A further concern is that conservation research requires a long-term investment combined with a high tolerance for uncertainty. Given that we can achieve both private and governmental funding for conservation, we find two critical decisions – what species do we focus on since we cannot do all species, and what scale must be achieved to stop biodiversity loss. It is no surprise to conservation ecologists that both taxonomic and aesthetic biases extend throughout biodiversity research. Adamo et al. (2020) compiled for the European Union the funding for plants and animals with the EU over the last 3 decades. They found that animal species obtained three times more funding than plant species. This large-scale approach turned up an array of surprises. In plants for example, species found at northern latitudes with broad distributions and with blue flowers obtained more funding regardless of whether or not they were in danger of extinction.
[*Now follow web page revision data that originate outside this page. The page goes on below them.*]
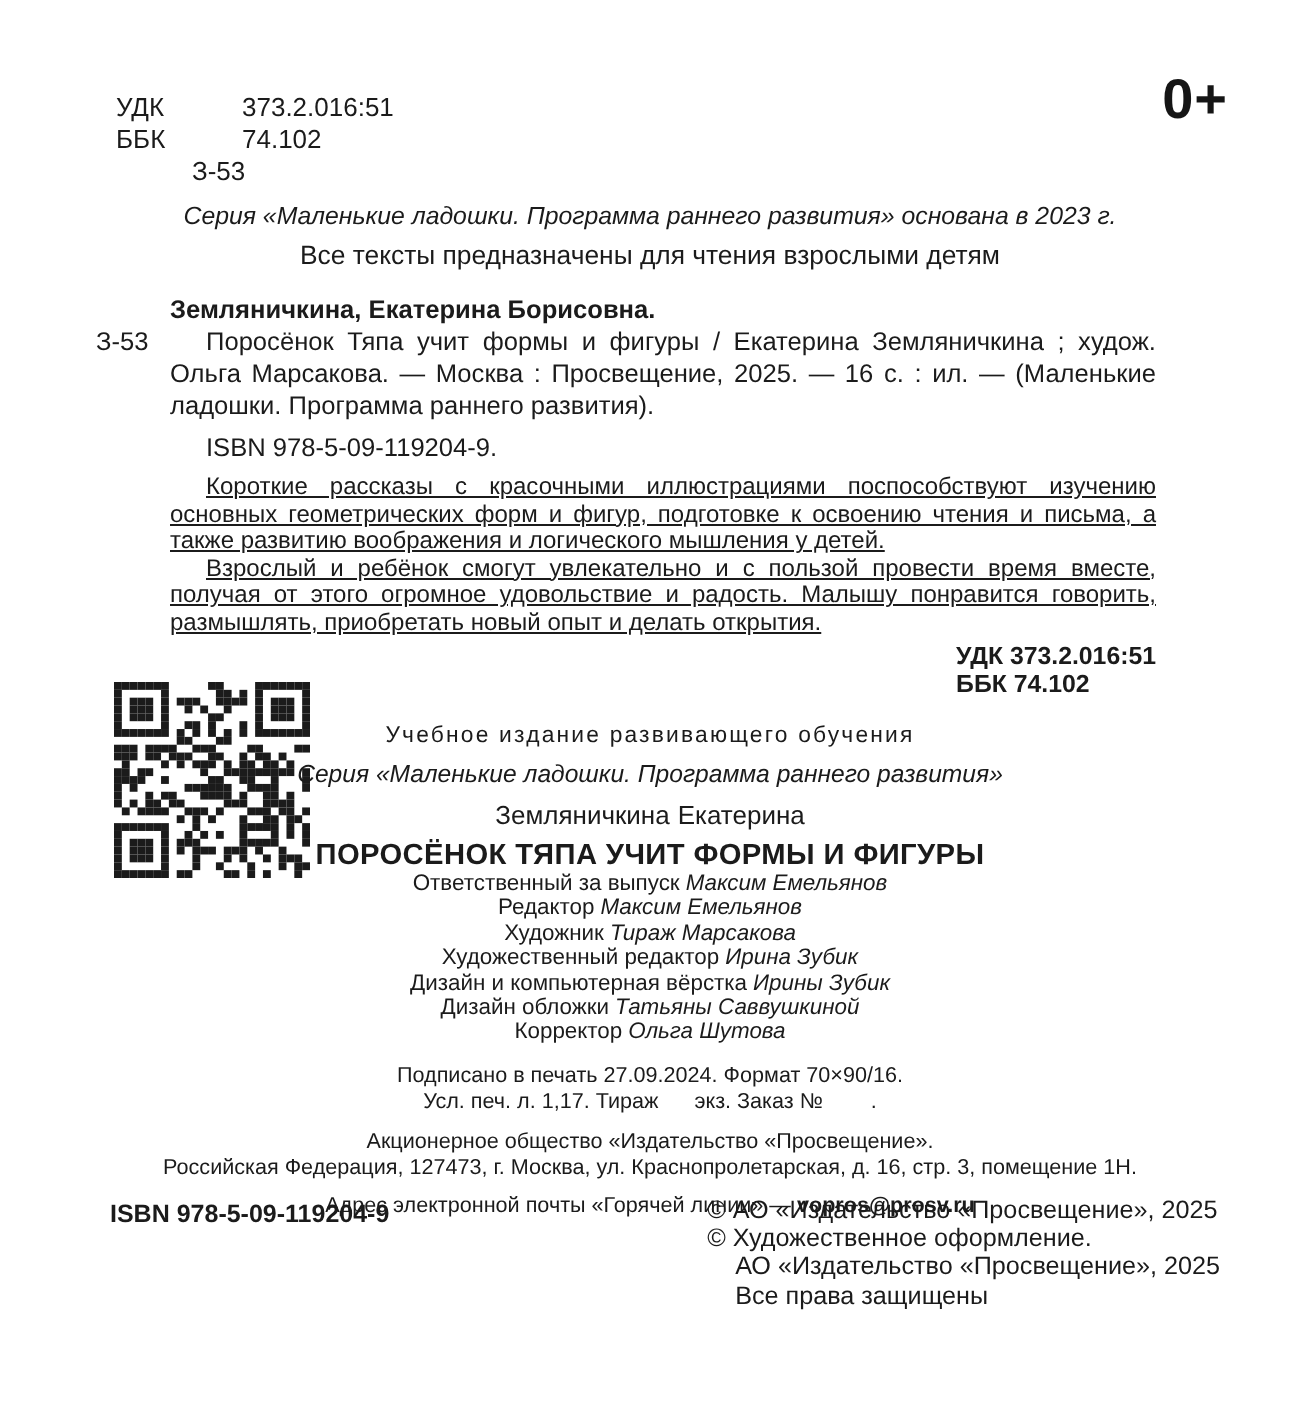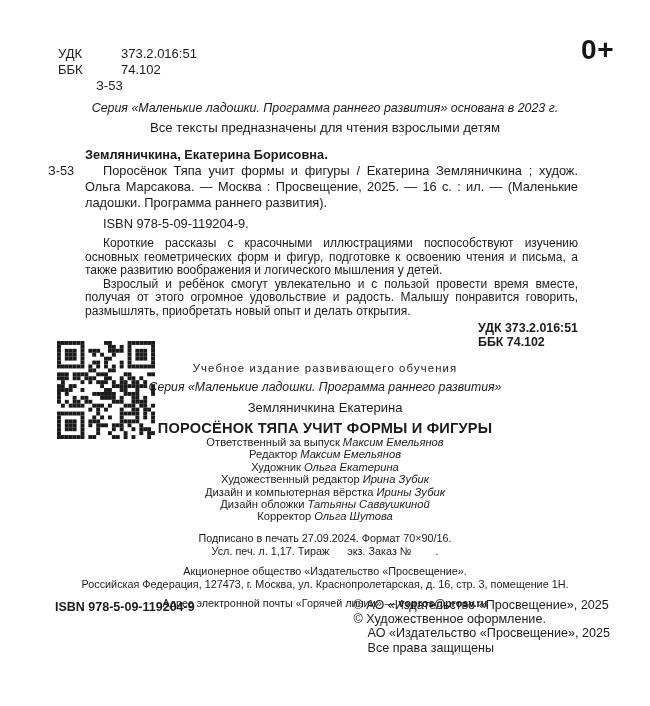--- a/index.html
+++ b/index.html
@@ -31,7 +31,7 @@
   .entry-sign{position:absolute;left:-37px;top:16px;}
   .entry{text-align:justify;text-indent:18px;hyphens:manual;}
   .isbn-line{text-indent:18px;margin-top:5px;}
-  .annotation{margin-top:5px;font-size:12px;line-height:13.5px;text-align:justify;text-indent:18px;hyphens:manual;}
+  .annotation{margin-top:5px;font-size:12px;line-height:13.5px;text-align:justify;text-indent:18px;hyphens:manual;text-decoration:underline;}
   .annotation + .annotation{margin-top:0;}
   .udk-right{margin-top:3px;text-align:right;}
   .udk-right .inner{display:inline-block;text-align:left;font-weight:bold;font-size:12.4px;line-height:14px;}

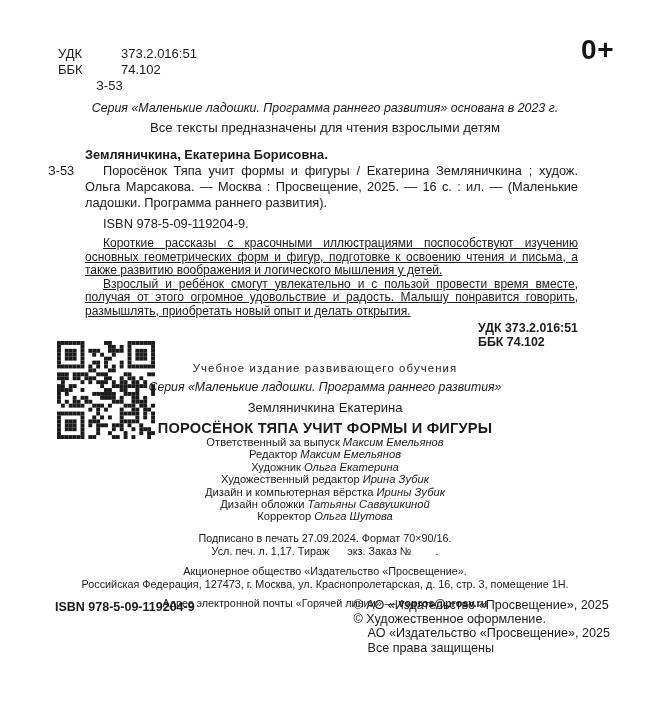--- a/index.html
+++ b/index.html
@@ -426,7 +426,7 @@
 
     <div class="credit-line"><span>Ответственный за выпуск</span><span class="name">Максим Емельянов</span></div>
     <div class="credit-line"><span>Редактор</span><span class="name">Максим Емельянов</span></div>
-    <div class="credit-line"><span>Художник</span><span class="name">Ольга Екатерина</span></div>
+    <div class="credit-line"><span>Художник</span><span class="name">Тираж Марсакова</span></div>
     <div class="credit-line"><span>Художественный редактор</span><span class="name">Ирина Зубик</span></div>
     <div class="credit-line"><span>Дизайн и компьютерная вёрстка</span><span class="name">Ирины Зубик</span></div>
     <div class="credit-line"><span>Дизайн обложки</span><span class="name">Татьяны Саввушкиной</span></div>

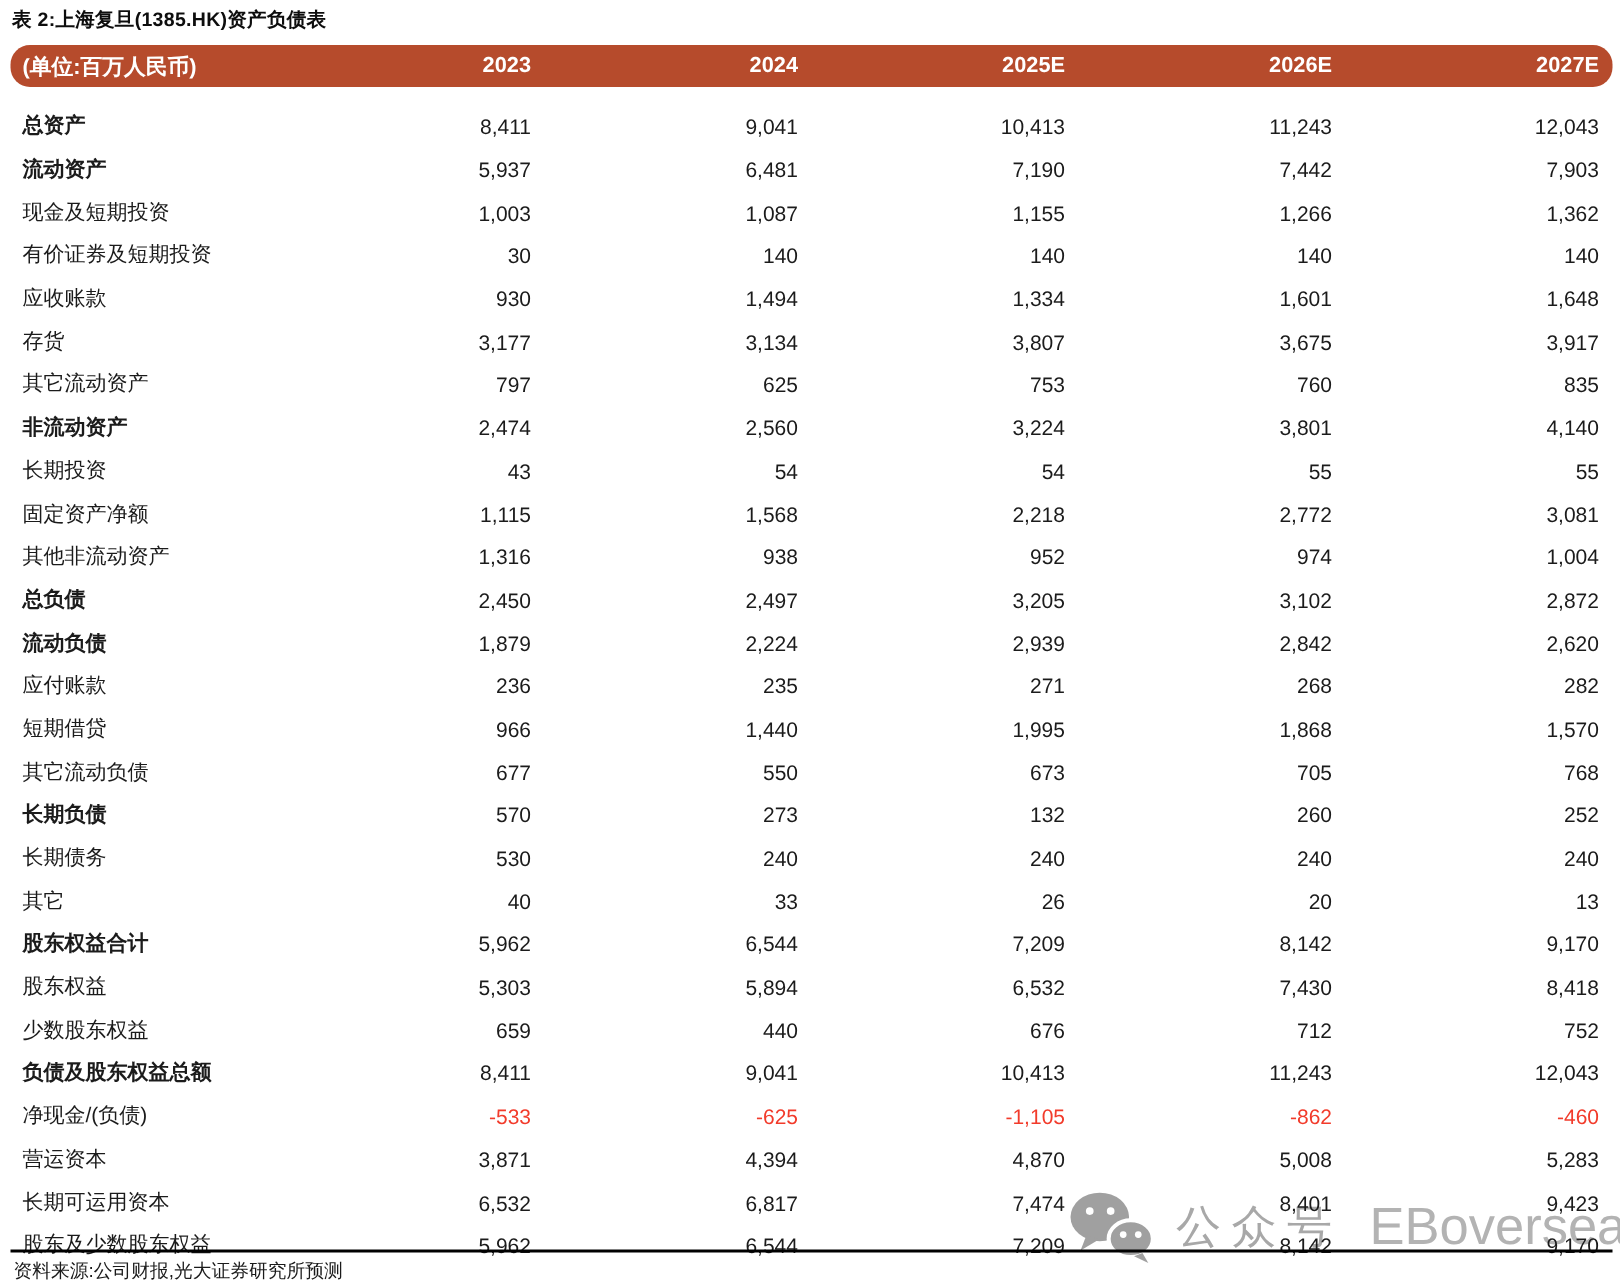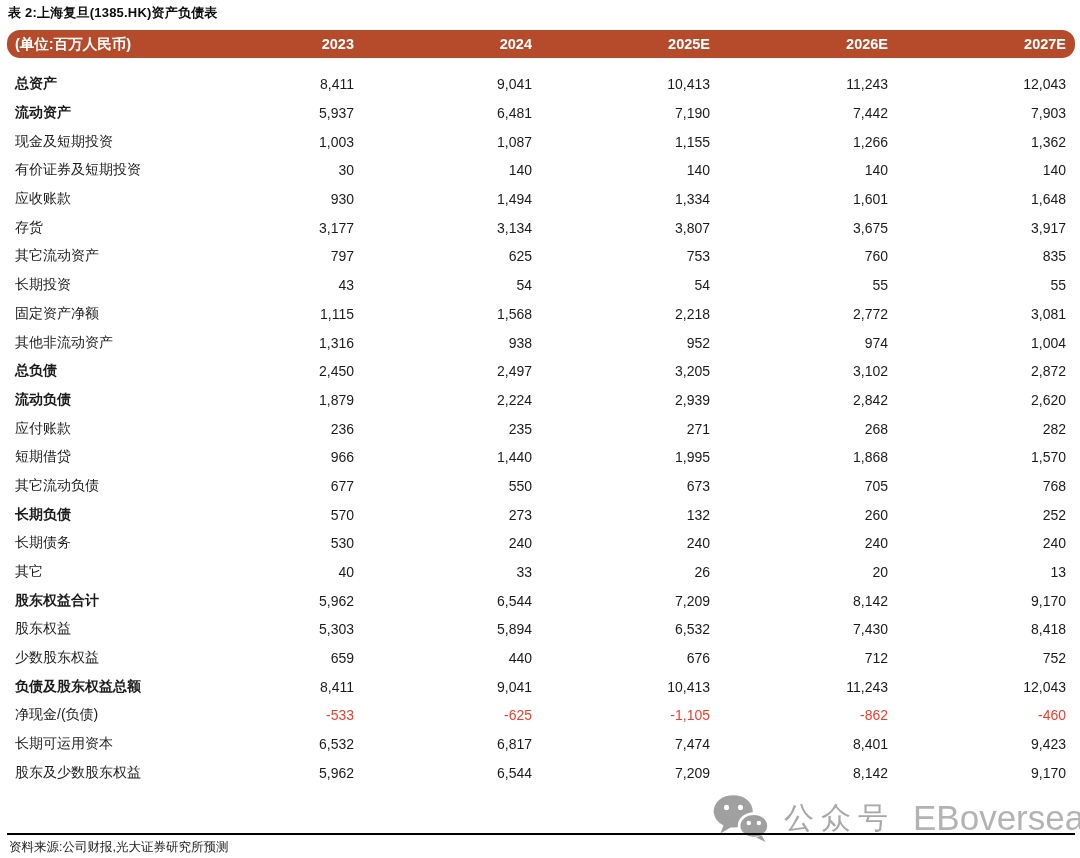--- a/index.html
+++ b/index.html
@@ -153,6 +153,14 @@
         <div class="cell num">835</div>
       </div>
       <div class="trow">
+        <div class="lbl bold">非流动资产</div>
+        <div class="cell num">2,474</div>
+        <div class="cell num">2,560</div>
+        <div class="cell num">3,224</div>
+        <div class="cell num">3,801</div>
+        <div class="cell num">4,140</div>
+      </div>
+      <div class="trow">
         <div class="lbl">长期投资</div>
         <div class="cell num">43</div>
         <div class="cell num">54</div>

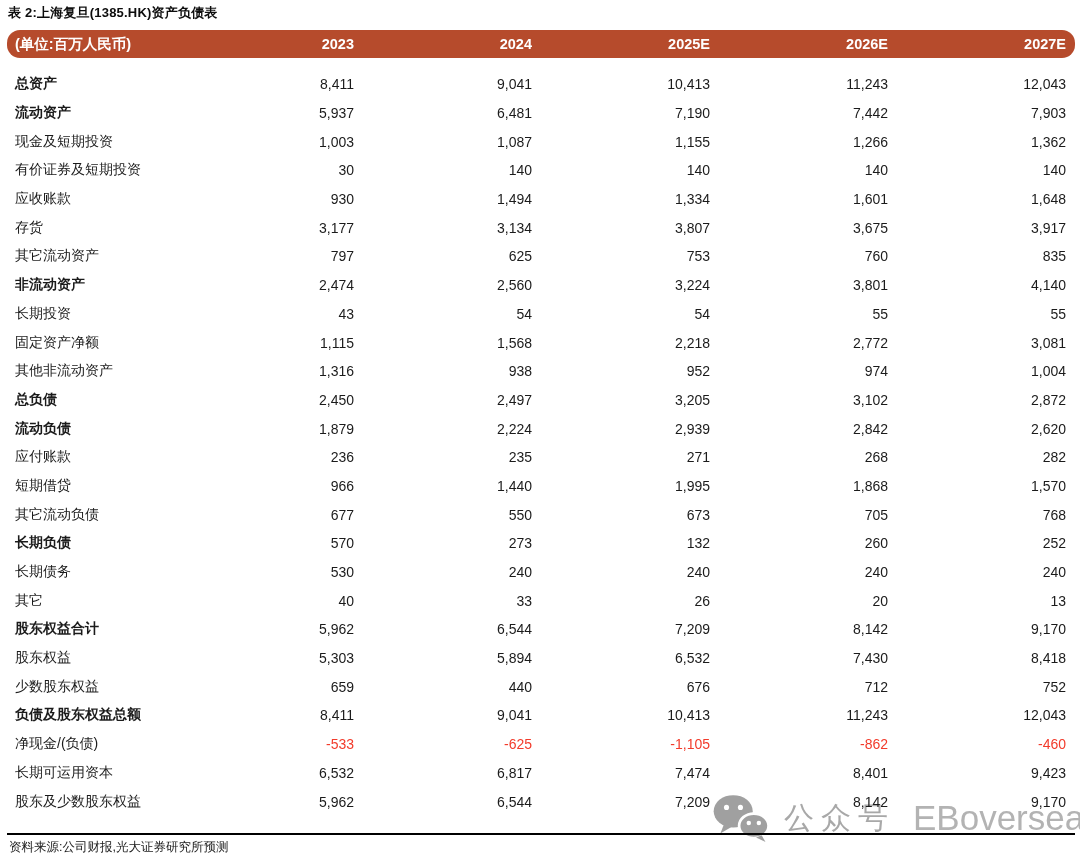--- a/index.html
+++ b/index.html
@@ -289,6 +289,14 @@
         <div class="cell num neg">-460</div>
       </div>
       <div class="trow">
+        <div class="lbl">营运资本</div>
+        <div class="cell num">3,871</div>
+        <div class="cell num">4,394</div>
+        <div class="cell num">4,870</div>
+        <div class="cell num">5,008</div>
+        <div class="cell num">5,283</div>
+      </div>
+      <div class="trow">
         <div class="lbl">长期可运用资本</div>
         <div class="cell num">6,532</div>
         <div class="cell num">6,817</div>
The species ecologists are attracted to are obvious to any naturalist. We are concerned more about elephants than small rodents. We worry more about sequoias than we do about algae.
The scale question in biodiversity research is the second major issue. Protected areas like National Parks are a key component of safeguarding biodiversity, and setting aside these protected areas is a major effort in conservation. But when one looks at the global scale and compile only those protected areas that are properly resourced with adequate staff and a sufficient budget, Coad et al. (2019) found that only 4-9% of terrestrial amphibians, birds, and mammals are adequately represented in protected areas. Hebblewhite et al. (2022) evaluated the Yellowstone to Yukon (Y2Y) large-landscape conservation achievements since its establishment in 1993. The focal species of this large region was the grizzly bear, an umbrella species for this large area of 1.3 million sq. km in western North America. During the last 25 years the amount of protected area in this particular landscape grew by 8%, achieving a total of 18% of the landscape in national parks and reserves, a major conservation success. This program is a clear success but not yet achieving the 30% proposed by the Global Biodiversity Framework of 2022 (Saunders et al. 2023).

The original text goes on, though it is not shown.